According to some intelligence experts, the jihadist organization has transferred between two and three thousand fighters from Afghanistan and Pakistan to other arenas. The exception is the IMU (Islamic Movement of Uzbekistan), whose commander Tahir Yuldashev, transferred its fighting strength to Northern Afghanistan (as reported in our last issue: “Al-Qaeda is back fighting in Northern Afghanistan”.)


But most of the Algerian, Moroccan and Tunisian combat elements in this arena have been repatriated to boost the strength of Al Qaeda in the Maghreb. Many Saudi and Yemeni jihadis are now fighting with the Iranian-armed rebels against the US-Egyptian-Saudi-backed Abdullah Salah government in Yemen.


Intelligence experts on Islamist terror are divided over the reasons for this massive desertion, whether it was ordered by al Qaeda's high command as part of its next strategic moves, or the result of internal dispute.

Al-Qaeda debates: How much brutality is too much?

DEBKA-Net-Weekly's counter-terror sources recall that for the last three years, radical Islamist ideologues have been arguing over the level of brutality permitted in terrorist attacks and, above all, whether they are permissible when they cause large-scale Muslim deaths.


The debate was sparked by the mass-casualty operations staged in Iraq by Abu Musab al-Zarqawi against the Shiite population and its shrines in an effort to ignite a denominational war. (Zarqawi was killed by US troops backed by Kurdish intelligence on June 7, 2006)


Some prominent clerics within al Qaeda and other jihadist groups in the Middle East, especially Egypt, find nothing wrong with massacres of non-Muslims, especially Christians, Hindus and Jews. But before putting Muslims at risk, they demand the right to approve such attacks in advance and a chance to weigh their legitimacy in the light of their religious standards. This would confer on the clerics veto power over every al Qaeda attack in terms of its victims and participants (suicides).


The views of Bin Laden and Ayman al-Zawahiri on the subject have never been aired. However, when the Iraq war was raging, the former in a series of video-taped pronouncements backed Zarqawi's vicious campaign of mass murder by means of hundreds of bombing attacks, kidnappings and beheadings.


In recent months, al Qaeda watchers have noted a more temperate manifesto. In bin Laden's last tape, released on Sep. 14 for the Muslim month of Ramadan, he does not threaten terror or any other violent action – unlike his deputy, Zawahiri, who is as radical as ever and appears to be the jihadi movement's senior champion of such savageries as the use of trucks loaded with hundreds of tons of explosives to maximize casualties.


A contrasting note of moderation has just been picked up in Libyan jihadist circles by counter-terror observers, according to DEBKA-Net-Weekly's sources.
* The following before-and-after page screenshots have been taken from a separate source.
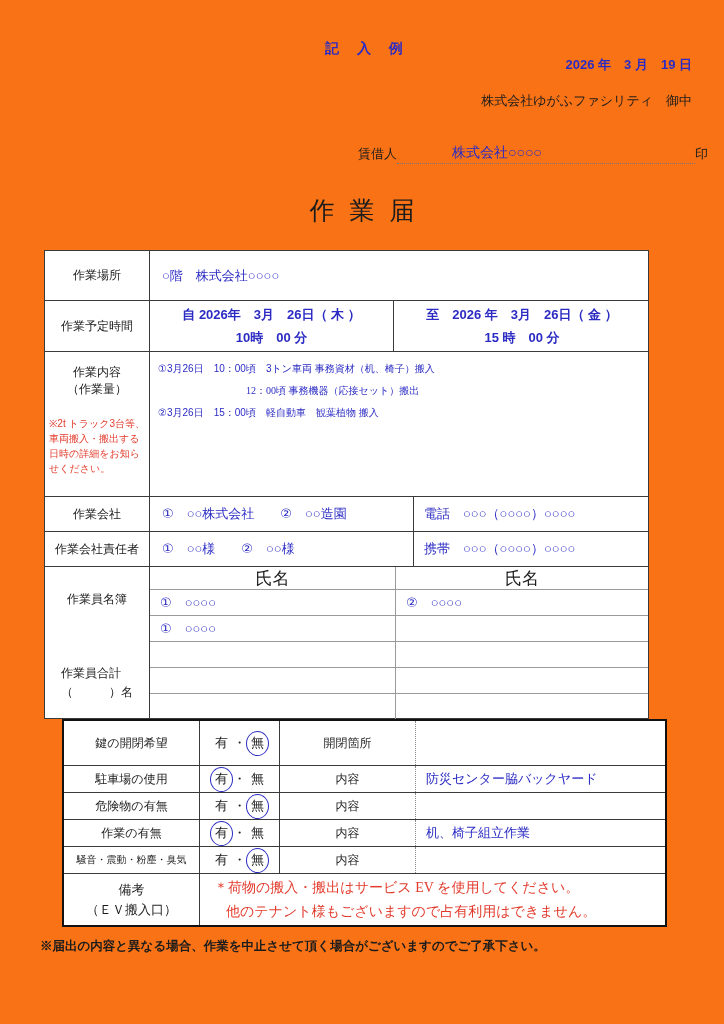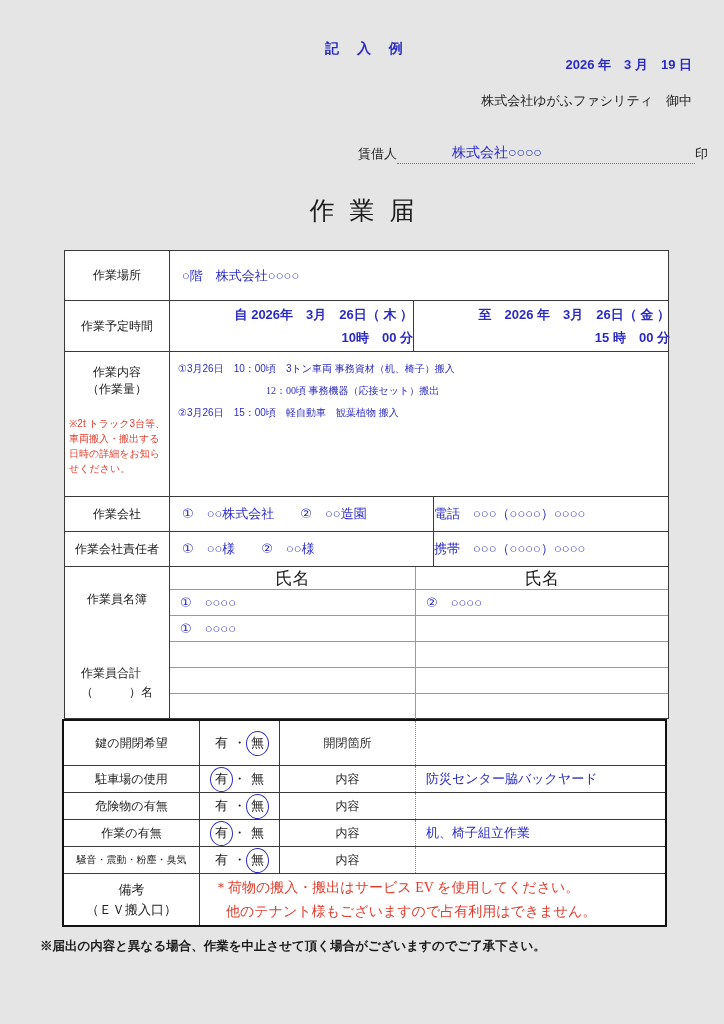--- a/index.html
+++ b/index.html
@@ -11,7 +11,7 @@
   }
   html,body{margin:0;padding:0;background:#ffffff;}
   .page{
-    position:relative;width:724px;height:1024px;background:#e5e5e5;overflow:hidden;
+    position:relative;width:724px;height:1024px;background:#f97316;overflow:hidden;
     font-family:"Liberation Serif","DejaVu Serif",serif;color:var(--ink);
     font-size:12px;
   }

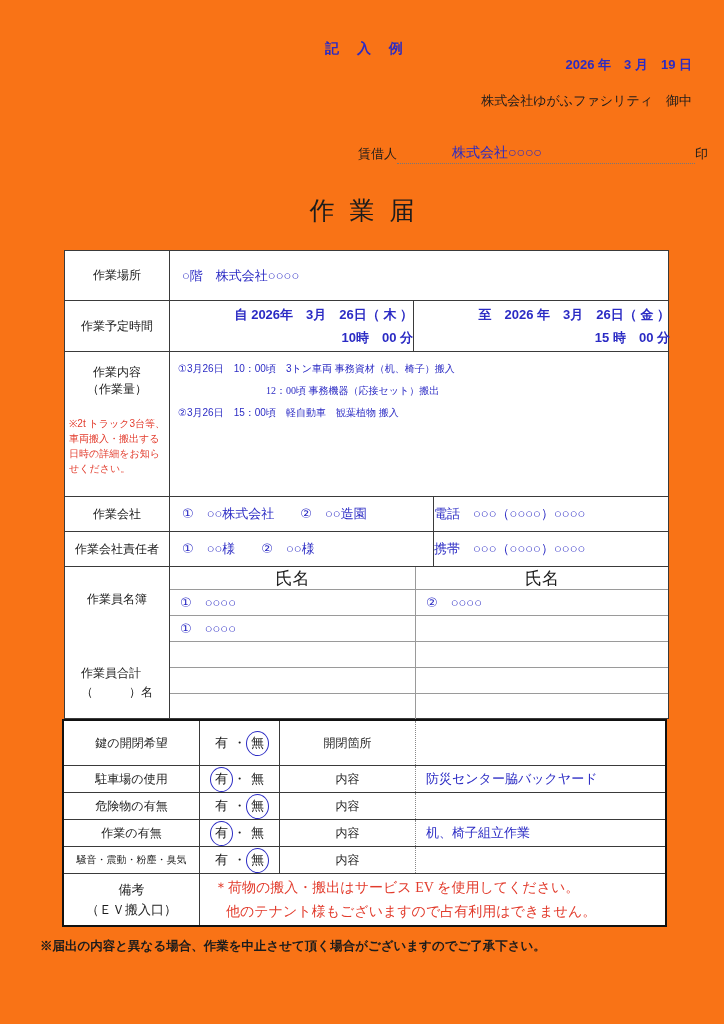--- a/index.html
+++ b/index.html
@@ -29,7 +29,7 @@
   .form-title{top:194px;left:0;width:724px;margin:0;text-align:center;font-size:25px;font-weight:normal;letter-spacing:15px;text-indent:15px;}
 
   
-  .main-table{top:250px;left:64px;width:605px;border:1.5px solid var(--line-dark);box-sizing:border-box;background:#fff;}
+  .main-table{top:250px;left:44px;width:605px;border:1.5px solid var(--line-dark);box-sizing:border-box;background:#fff;}
   .mrow{display:flex;box-sizing:border-box;}
   .mrow + .mrow{border-top:1px solid var(--line-dark);}
   .label-cell{width:105px;flex:none;border-right:1px solid var(--line-dark);display:flex;flex-direction:column;align-items:center;justify-content:center;text-align:center;box-sizing:border-box;font-size:12px;}

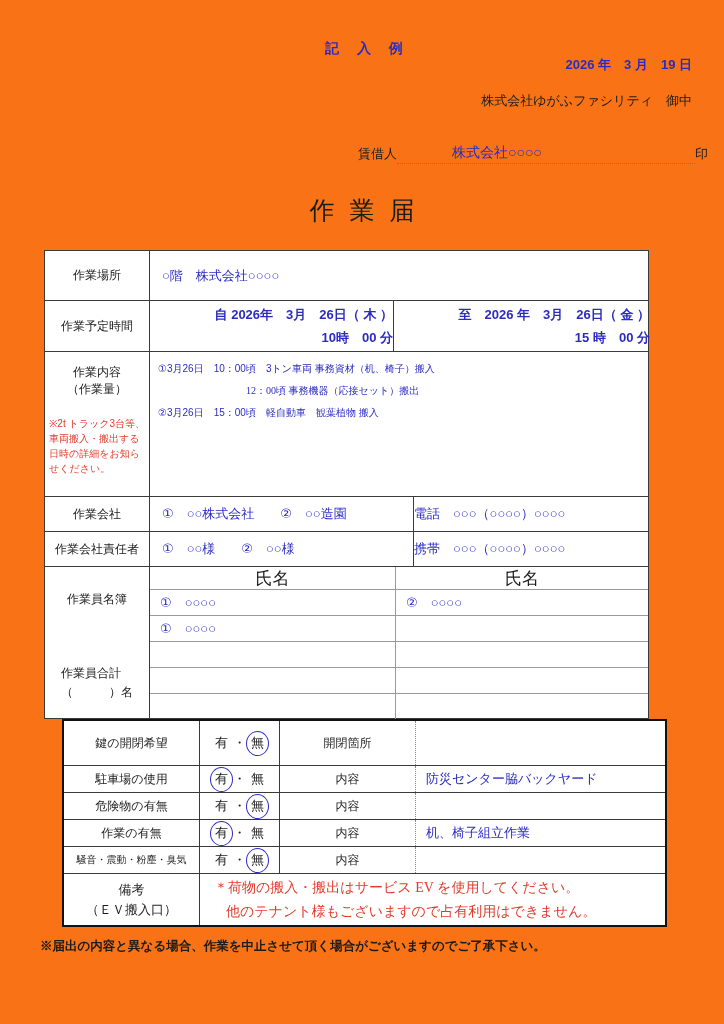--- a/index.html
+++ b/index.html
@@ -35,7 +35,7 @@
   .label-cell{width:105px;flex:none;border-right:1px solid var(--line-dark);display:flex;flex-direction:column;align-items:center;justify-content:center;text-align:center;box-sizing:border-box;font-size:12px;}
   .value-cell{flex:1;display:flex;align-items:center;padding-left:12px;font-size:13px;box-sizing:border-box;}
   .split2{flex:1;display:flex;}
-  .sched{width:243px;box-sizing:border-box;display:flex;flex-direction:column;justify-content:center;gap:5px;text-align:right;font-size:13px;font-weight:600;}
+  .sched{width:243px;box-sizing:border-box;display:flex;flex-direction:column;justify-content:center;gap:5px;text-align:center;font-size:13px;font-weight:600;}
   .sched.right{width:257px;border-left:1px solid var(--line-dark);}
   .content-label{justify-content:flex-start;padding-top:12px;}
   .content-note{margin-top:18px;padding:0 4px;font-size:10px;line-height:15px;text-align:left;color:var(--red);font-family:"Liberation Sans",sans-serif;}

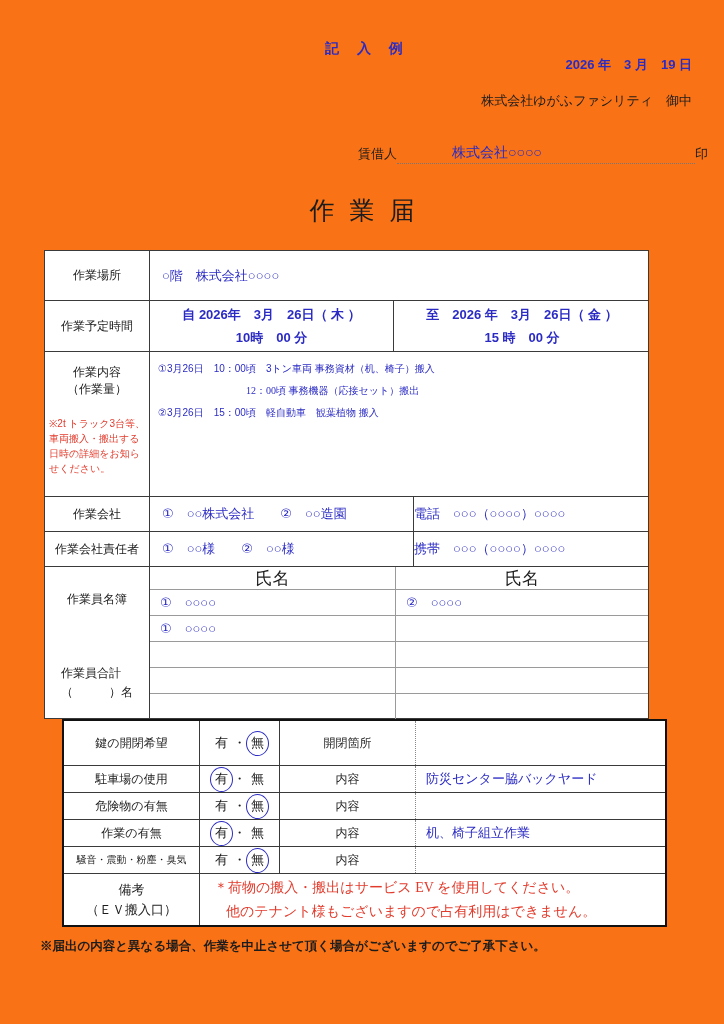--- a/index.html
+++ b/index.html
@@ -41,7 +41,7 @@
   .content-note{margin-top:18px;padding:0 4px;font-size:10px;line-height:15px;text-align:left;color:var(--red);font-family:"Liberation Sans",sans-serif;}
   .content-body{flex:1;display:flex;flex-direction:column;padding:10px 6px 0 8px;gap:8px;font-size:10px;box-sizing:border-box;}
   .content-line2{padding-left:88px;font-family:Liberation Serif, serif;}
-  .contact-cell{width:237px;flex:none;border-left:1px solid var(--line-dark);display:flex;align-items:center;padding-left:0;box-sizing:border-box;font-size:13px;}
+  .contact-cell{width:237px;flex:none;border-left:1px solid var(--line-dark);display:flex;align-items:center;padding-left:10px;box-sizing:border-box;font-size:13px;}
   .company-value{width:263px;flex:none;}
   .roster-label-cell{justify-content:flex-start;padding-top:24px;}
   .roster-total{margin-top:56px;text-align:left;line-height:19px;font-size:12px;}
Their spokesmen in Libya and other arenas are now saying they accept the viewpoint of the clerics who urge some restraints on terrorist operations and are suspending their participation in excessive attacks.


It is hard to tell how far this view has spread within al Qaeda's rank and file.


Zawahiri is not just a powerhouse alongside bin Laden, but the head of the violent Egyptian Islamic Jihad organization, al Qaeda's partner-in-jihad terror. The group's new rising star in Waziristan, Mustafa Abu Yazid aka Abu Hafez is himself an Egyptian who grew up in that violent movement. Therefore, the most hard-line facet of al Qaeda's creed is expected to find expression on his watch – especially in Afghanistan and Pakistan.